SAN MARCOS — An innovative new program providing Palomar College course credit to Marines enrolled in the U.S. Marine Corps Sergeant School at Camp Pendleton and Twentynine Palms has cleared its last major hurdle and is set to launch in the upcoming Fall semester.
College leaders announced that the Military Leadership (MIL) Apprenticeship program was approved by the California Community College Chancellor’s Office in June. The program is being funded by a $499,643 grant from the California Apprenticeship Initiative (CAI).
“The program is now fully approved, and we have the green light to launch this fall,” said Nichol Roe, Acting Dean for Math, Science & Engineering at Palomar. “We’re going to get started at Camp Pendleton, and then likely launch at Twentynine Palms in the spring.”
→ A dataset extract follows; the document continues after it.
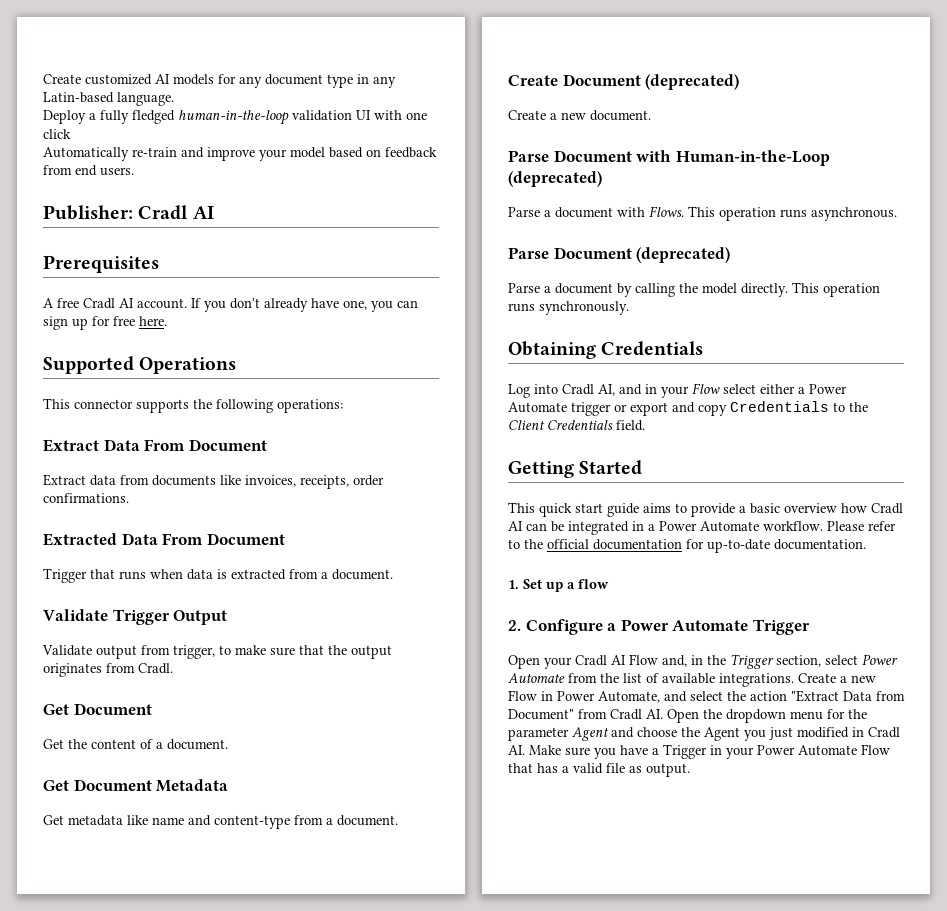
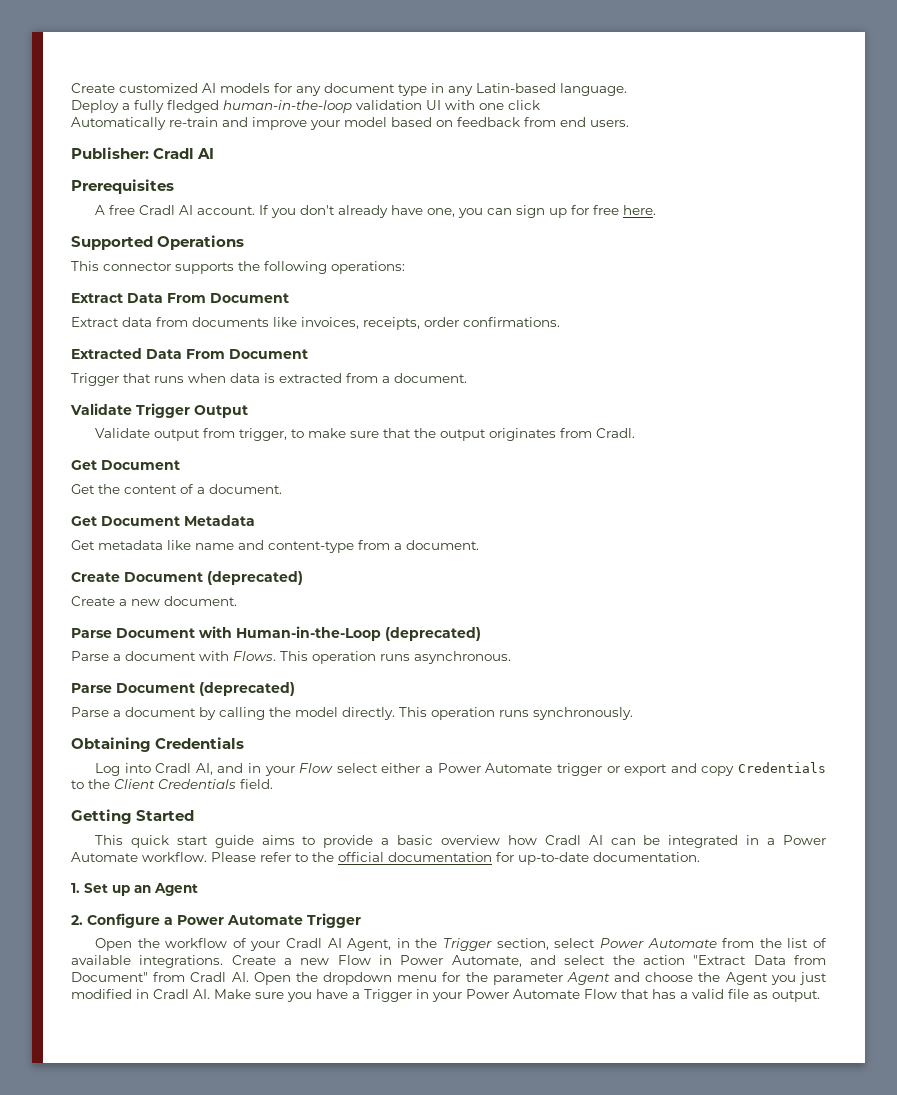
- 1. Set up a flow
+ 1. Set up an Agent
- Open your Cradl AI Flow and, in the Trigger section, select Power Automate from the list of available integrations.
+ Open the workflow of your Cradl AI Agent, in the Trigger section, select Power Automate from the list of available integrations.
The program will translate the coursework of Marines in Sergeant School into 12 units of Palomar credit, followed by 2,000 on-the-job training hours once they return to their Military Occupation Specialty (MOS). Another six units of credit will be awarded for the on-the-job training hours, resulting in a Certificate of Achievement in Military Leadership from Palomar College.
If participants choose to fulfill the general education requirements, they will also be eligible for an Associate of Science in Military Leadership.
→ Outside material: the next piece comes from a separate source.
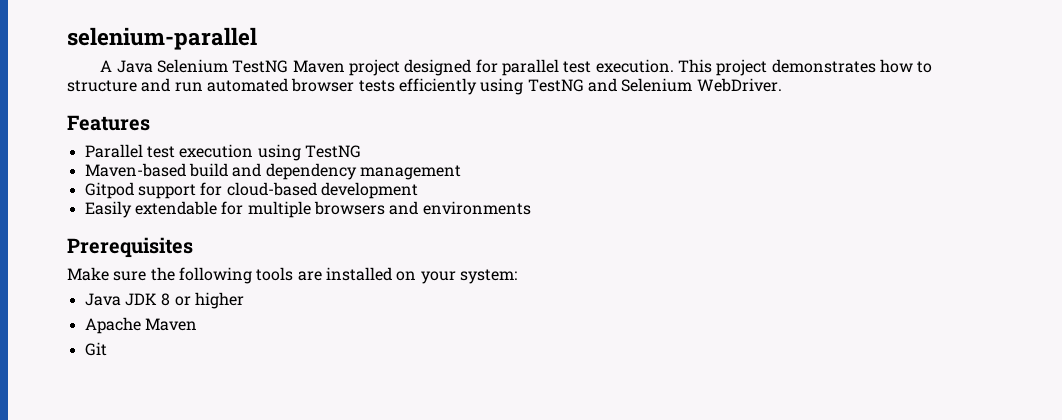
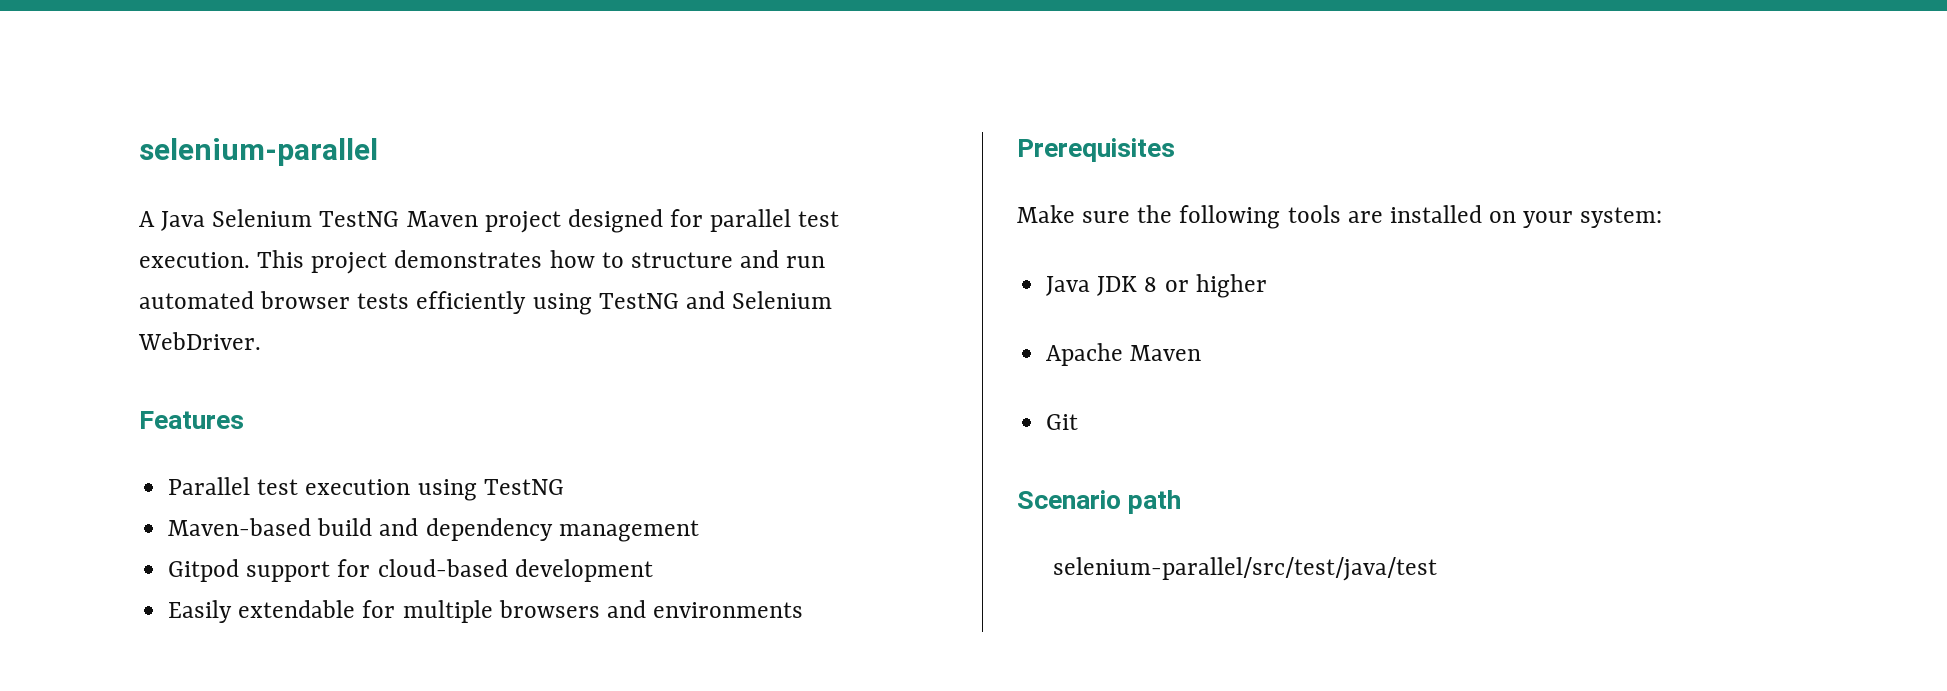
+ Scenario path
+ selenium-parallel/src/test/java/test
Additionally, the Marines who finish the program will receive a Certificate of Completion from the California Division of Apprenticeship Standards as journey-level General Operation Managers.
“Palomar College serves thousands of veterans, active-duty service members and dependents, and this is yet another way we are supporting those who are engaged in ongoing learning and furthering their careers,” said Interim Superintendent/President Dr. Jack Kahn. “We’re very excited to see where this program will take us in our thriving partnership with Camp Pendleton.”
The grant includes support for college staffing and counseling for Marines in training, as well as internet hot spots and laptop carts for classrooms at Camp Pendleton and Twentynine Palms.
Thanks to the CAI grant and the Marine Corps, which is providing the classroom space and instructors, the program will be provided to trainees at no cost, and with minimal effect on the Sergeant School experience, other than logging on-the-job hours, Roe explained.
“We’ll have an orientation where these students get to meet Palomar College counselors, Palomar faculty and staff, to learn about the program and get enrolled,” she said. “Most of them, if not all, will be new to Palomar College, so this would be the first time they’re enrolling with us.”